Tuesday, June 13, 2006

Last night we were in bed, and just before I fell asleep I sat straight up and asked Tim, "Did I cook supper?" I absolutely could not remember cooking it. Since the middle of last week, I have been terrified of the possibility of dementia. That's when I found out my dear friend Will was diagnosed with early onset Alzheimer's. I knew the last couple of times I saw him that he was not quite himself, but I just sort of put it down to stress or whatever. I have spent the last several days reading everything I can find about the cruel disease, the symptoms, the things that might prevent it, etc. I am very burdened by it all. I think of the fear Will must be experiencing and my heart breaks. He had to quit his job as a pharmacist, of course.

Lizzie is outside right now in her artist's smock, playing with a large pot of dirt, a pitcher of water, and several packets of old seeds I found in my desk drawer. I can see her reflection in the computer screen. She will have to have another bath before we leave at noon. I am longing for just one day--one day is all I ask--at home, without appointments. Yesterday we had to have Hannah in Hattiesburg at 11:00 for cheerleader camp, then I had a meeting with Kim at 1:30. Today, we're meeting with some ladies from Sacred Heart school to plan some staff development for the upcoming school year. Then Lizzie has gym at 5:30, and we're thinking about going to watch the cheerleaders' 7:00 public performance. I also need to be making a math order, a book order for SMWP, and writing some "deep reflection" questions for the scoring conference. I am so very glad that I cancelled my Denver trip, because I think maybe the coast conference is going to be a lot of work. We've been having conference calls with Paul about it. He is very sharp and easy to work with, but he does expect hard work, which is fine and no less than I expect of myself.

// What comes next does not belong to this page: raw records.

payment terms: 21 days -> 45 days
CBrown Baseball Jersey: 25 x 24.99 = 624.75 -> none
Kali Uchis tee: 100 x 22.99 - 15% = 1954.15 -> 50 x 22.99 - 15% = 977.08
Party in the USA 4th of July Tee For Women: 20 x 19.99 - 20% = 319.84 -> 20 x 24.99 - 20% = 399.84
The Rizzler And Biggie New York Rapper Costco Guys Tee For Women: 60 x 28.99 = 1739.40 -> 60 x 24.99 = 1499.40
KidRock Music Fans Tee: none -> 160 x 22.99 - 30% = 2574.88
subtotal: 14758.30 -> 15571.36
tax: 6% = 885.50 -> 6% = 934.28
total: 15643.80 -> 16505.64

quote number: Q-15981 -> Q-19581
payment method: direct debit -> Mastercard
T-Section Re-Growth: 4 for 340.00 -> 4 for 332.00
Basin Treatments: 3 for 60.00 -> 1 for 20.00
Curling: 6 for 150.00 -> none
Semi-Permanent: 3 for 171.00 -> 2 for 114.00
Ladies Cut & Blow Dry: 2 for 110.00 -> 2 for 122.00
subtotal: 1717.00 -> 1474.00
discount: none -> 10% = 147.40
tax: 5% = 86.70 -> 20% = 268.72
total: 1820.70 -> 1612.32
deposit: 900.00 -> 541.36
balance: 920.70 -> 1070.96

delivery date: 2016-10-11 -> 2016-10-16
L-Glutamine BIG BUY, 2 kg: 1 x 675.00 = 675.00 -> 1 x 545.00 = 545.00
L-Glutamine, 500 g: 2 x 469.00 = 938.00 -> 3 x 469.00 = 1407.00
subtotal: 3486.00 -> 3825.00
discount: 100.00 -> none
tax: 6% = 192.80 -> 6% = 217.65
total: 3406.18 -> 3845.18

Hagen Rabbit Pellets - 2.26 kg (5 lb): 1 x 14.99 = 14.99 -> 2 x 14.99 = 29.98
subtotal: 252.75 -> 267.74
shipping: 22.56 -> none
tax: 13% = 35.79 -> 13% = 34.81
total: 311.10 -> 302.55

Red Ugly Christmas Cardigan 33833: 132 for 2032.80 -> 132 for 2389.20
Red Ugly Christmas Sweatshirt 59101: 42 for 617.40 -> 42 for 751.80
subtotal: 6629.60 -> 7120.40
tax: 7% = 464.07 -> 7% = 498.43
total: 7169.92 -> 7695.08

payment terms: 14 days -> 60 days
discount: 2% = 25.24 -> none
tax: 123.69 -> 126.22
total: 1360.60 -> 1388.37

The math camp went very well. I could teach math all day every day. I am pretty tired of literacy instruction, quite frankly. There's more to life than reading, writing, and reflection. (I cannot believe I actually wrote that.)

We had our first book discussion group at University Baptist Church Sunday night. We started out with Life of Pi. It's been several months since I read it, and last week was pretty hectic so I didn't even get a chance to skim back over it, which I regret. I should've done it Saturday, but I read "The Facts Behind the Helsinki Roccamatios" instead. I have two stacks of books, each nearly as tall as I am, to read. That's one reason I need a day at home. And I also have a list of seven or eight to buy today at Books a Million. Really, I should call the library and see if they have them. I made my first summer trip to the Collins Library week before last. It was great to talk to David again. He was reading a book about Reconstruction. He's always reading something interesting, and we always talk about it a little. He is a fixture of my Junes and Julys, but I never see him the other ten months of the year. I use the Taylorsville library then.

I am reading through my chronological Bible this summer. My plan was to read it through in thirty days, but that's not working out because I keep writing all these questions in the margins and I get all hung up on them. I think maybe I will post my questions each day on the forum, but then I haven't decided whether or not to renew the forum. The domain name expires in seven days.